About this exercise :: Find the lines below that include the word "subtotal" and report how many there are, with no other text.
** Data in this exercise follows **
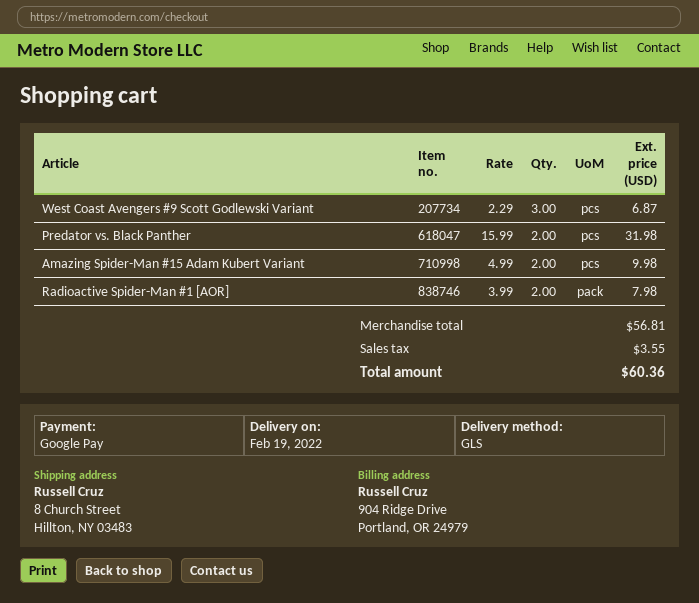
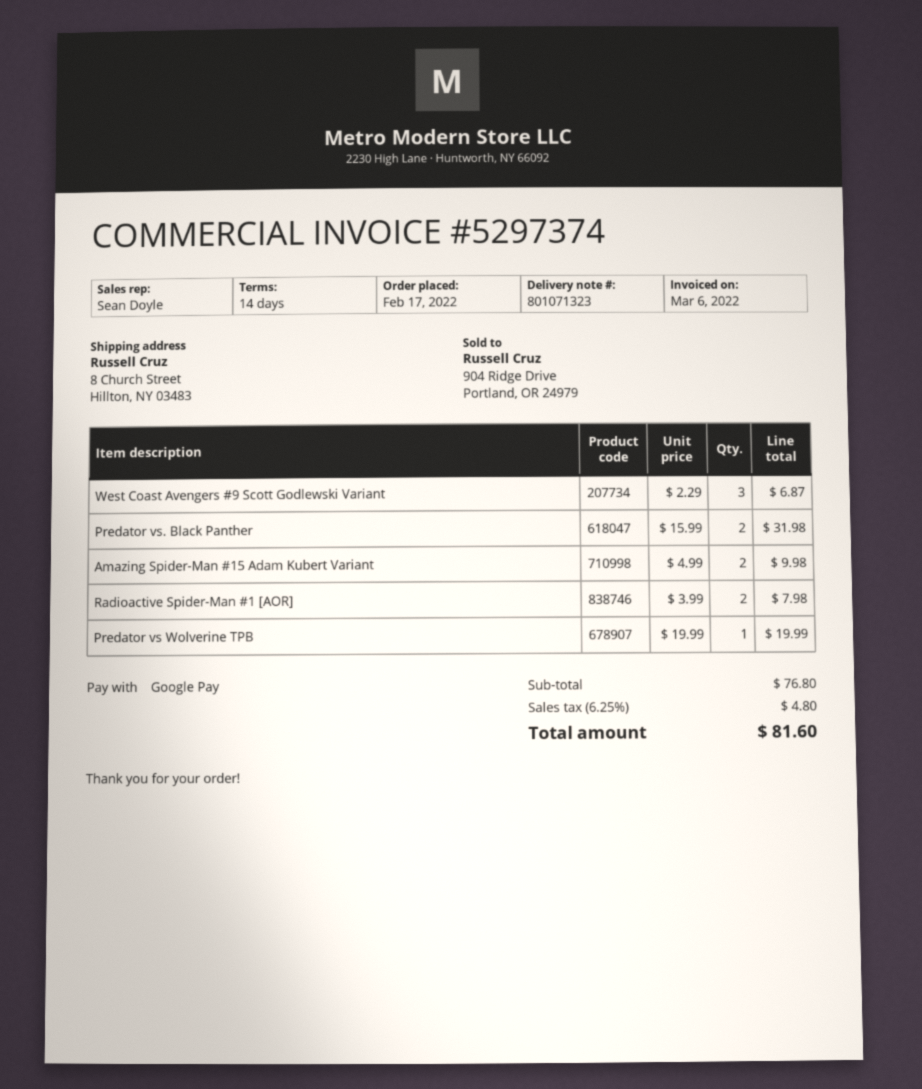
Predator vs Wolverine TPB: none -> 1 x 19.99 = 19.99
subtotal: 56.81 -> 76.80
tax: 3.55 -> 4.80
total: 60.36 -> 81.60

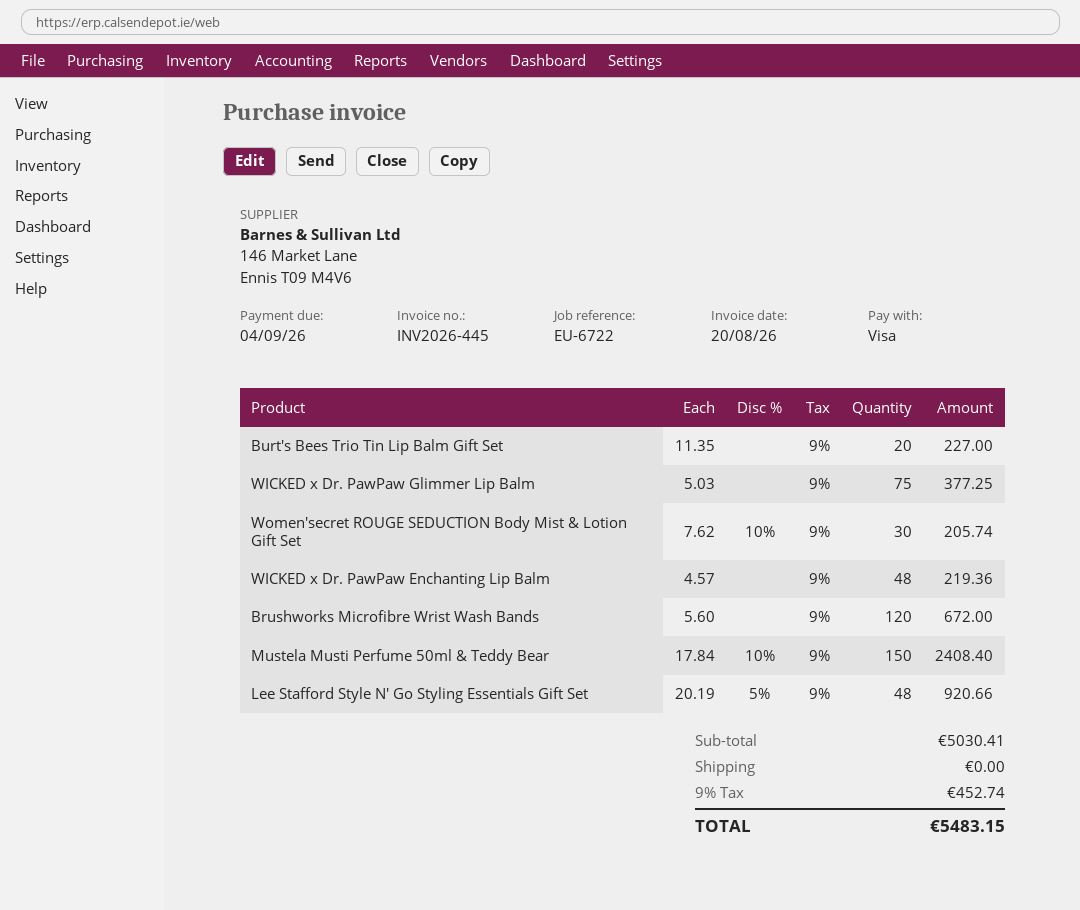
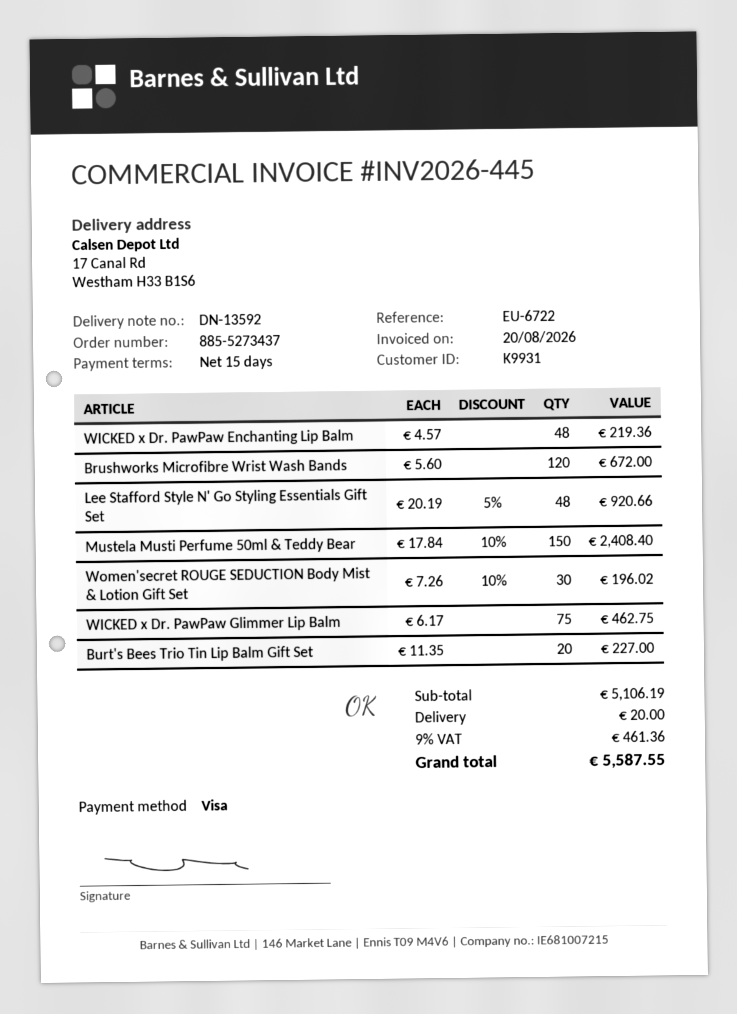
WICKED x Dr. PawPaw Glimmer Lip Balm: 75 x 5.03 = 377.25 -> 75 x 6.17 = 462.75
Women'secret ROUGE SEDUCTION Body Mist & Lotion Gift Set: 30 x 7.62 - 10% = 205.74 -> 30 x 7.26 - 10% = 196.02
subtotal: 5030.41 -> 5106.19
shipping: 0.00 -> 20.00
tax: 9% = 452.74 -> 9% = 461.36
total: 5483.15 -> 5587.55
** End of Data in this exercise **
Answer area :: 2